> **Assignment**: What is needed is a copy of each line in the listing that contains "startups".

> **Data records**:
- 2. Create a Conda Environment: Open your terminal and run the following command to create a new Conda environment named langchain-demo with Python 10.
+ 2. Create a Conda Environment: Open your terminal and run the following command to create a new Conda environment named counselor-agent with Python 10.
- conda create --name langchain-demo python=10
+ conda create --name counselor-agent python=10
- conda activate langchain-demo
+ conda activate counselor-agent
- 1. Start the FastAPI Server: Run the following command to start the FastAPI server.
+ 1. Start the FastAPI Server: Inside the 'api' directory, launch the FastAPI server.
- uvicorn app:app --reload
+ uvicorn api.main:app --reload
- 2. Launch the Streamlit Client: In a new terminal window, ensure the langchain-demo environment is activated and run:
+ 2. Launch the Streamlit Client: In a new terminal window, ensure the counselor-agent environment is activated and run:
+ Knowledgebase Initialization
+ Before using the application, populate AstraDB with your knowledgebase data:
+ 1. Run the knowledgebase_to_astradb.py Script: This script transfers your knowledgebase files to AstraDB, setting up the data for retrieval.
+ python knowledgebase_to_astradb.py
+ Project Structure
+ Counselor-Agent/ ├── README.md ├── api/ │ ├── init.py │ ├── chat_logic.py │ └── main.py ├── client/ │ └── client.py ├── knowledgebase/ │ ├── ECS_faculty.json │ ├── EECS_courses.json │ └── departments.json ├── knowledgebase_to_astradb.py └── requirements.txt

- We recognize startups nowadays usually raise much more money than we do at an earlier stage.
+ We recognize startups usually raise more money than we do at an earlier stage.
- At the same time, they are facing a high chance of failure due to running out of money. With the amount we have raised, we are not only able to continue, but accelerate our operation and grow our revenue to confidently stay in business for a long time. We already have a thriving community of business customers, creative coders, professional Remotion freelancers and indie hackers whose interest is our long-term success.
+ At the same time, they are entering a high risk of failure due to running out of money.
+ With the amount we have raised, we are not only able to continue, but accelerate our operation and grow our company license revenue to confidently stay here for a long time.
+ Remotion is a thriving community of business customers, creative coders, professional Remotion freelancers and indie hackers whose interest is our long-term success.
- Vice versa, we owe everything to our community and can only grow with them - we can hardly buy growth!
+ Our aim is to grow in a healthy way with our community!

> **Task solution**:
- We recognize startups nowadays usually raise much more money than we do at an earlier stage.
+ We recognize startups usually raise more money than we do at an earlier stage.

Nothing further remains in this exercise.